## What to do:
Pull every line holding the word "classification" from the data below and copy it.

[Opening Data section]

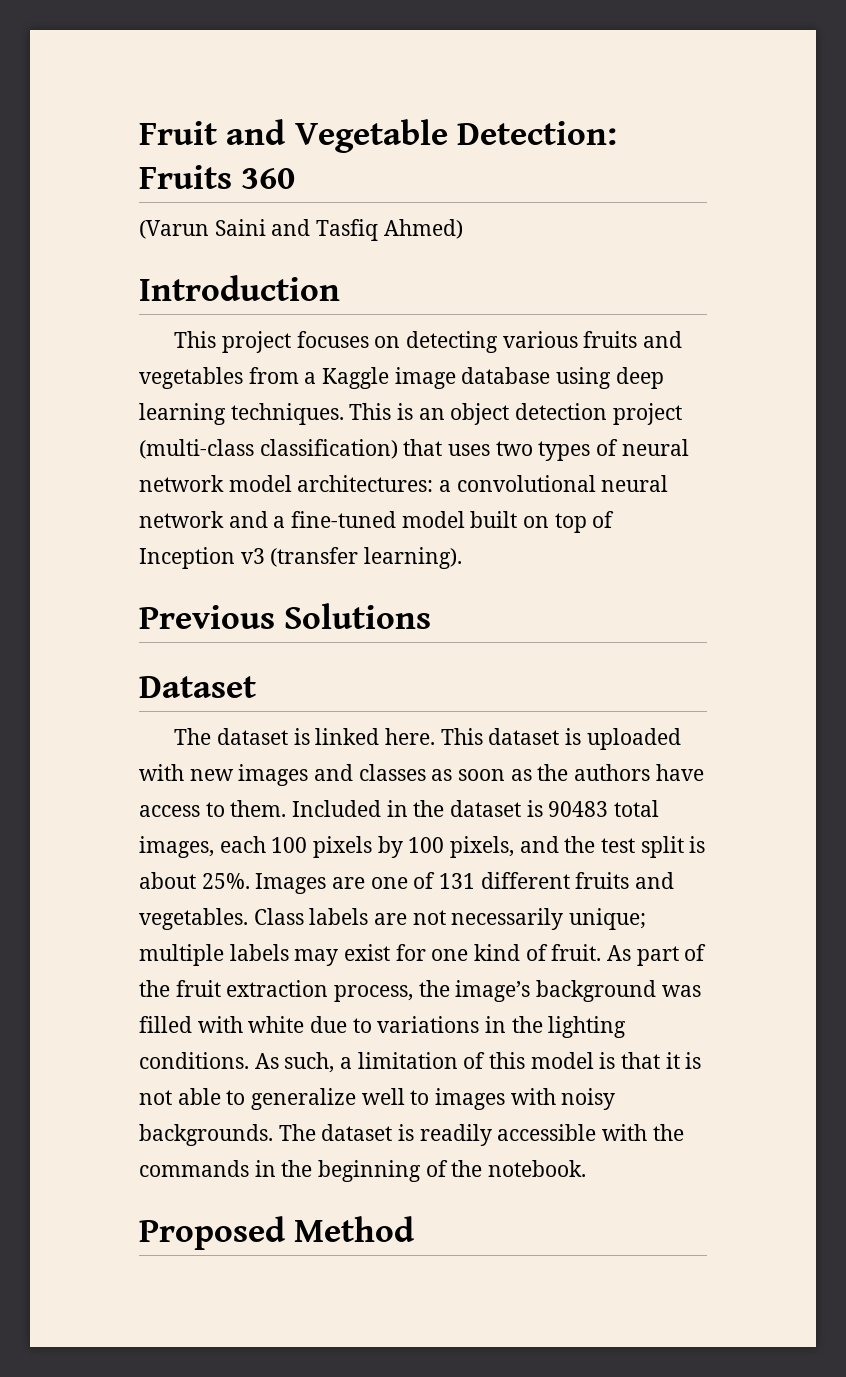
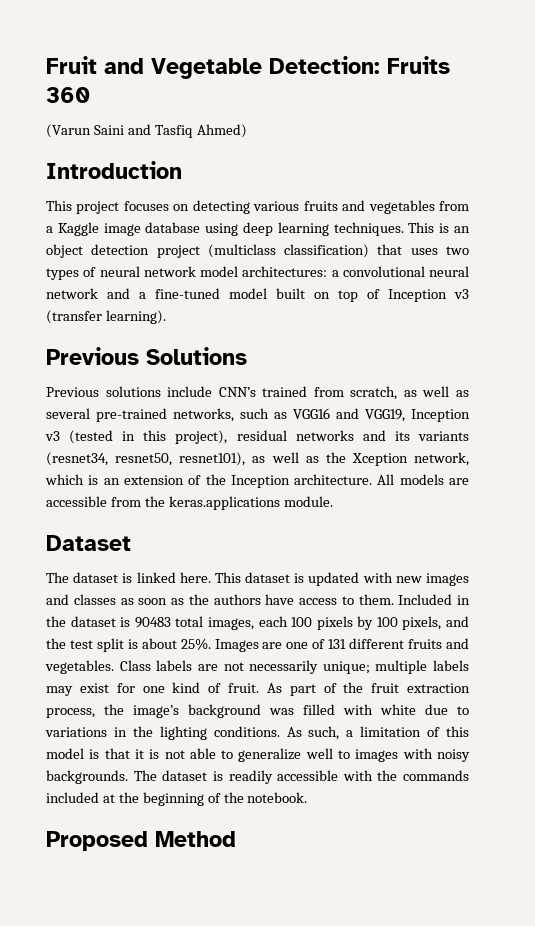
- This is an object detection project (multi-class classification) that uses two types of neural network model architectures: a convolutional neural network and a fine-tuned model built on top of Inception v3 (transfer learning).
+ This is an object detection project (multiclass classification) that uses two types of neural network model architectures: a convolutional neural network and a fine-tuned model built on top of Inception v3 (transfer learning).
+ Previous solutions include CNN’s trained from scratch, as well as several pre-trained networks, such as VGG16 and VGG19, Inception v3 (tested in this project), residual networks and its variants (resnet34, resnet50, resnet101), as well as the Xception network, which is an extension of the Inception architecture. All models are accessible from the keras.applications module.
- This dataset is uploaded with new images and classes as soon as the authors have access to them.
+ This dataset is updated with new images and classes as soon as the authors have access to them.
- The dataset is readily accessible with the commands in the beginning of the notebook.
+ The dataset is readily accessible with the commands included at the beginning of the notebook.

[Closing Data section]

## Exercise response:
- This is an object detection project (multi-class classification) that uses two types of neural network model architectures: a convolutional neural network and a fine-tuned model built on top of Inception v3 (transfer learning).
+ This is an object detection project (multiclass classification) that uses two types of neural network model architectures: a convolutional neural network and a fine-tuned model built on top of Inception v3 (transfer learning).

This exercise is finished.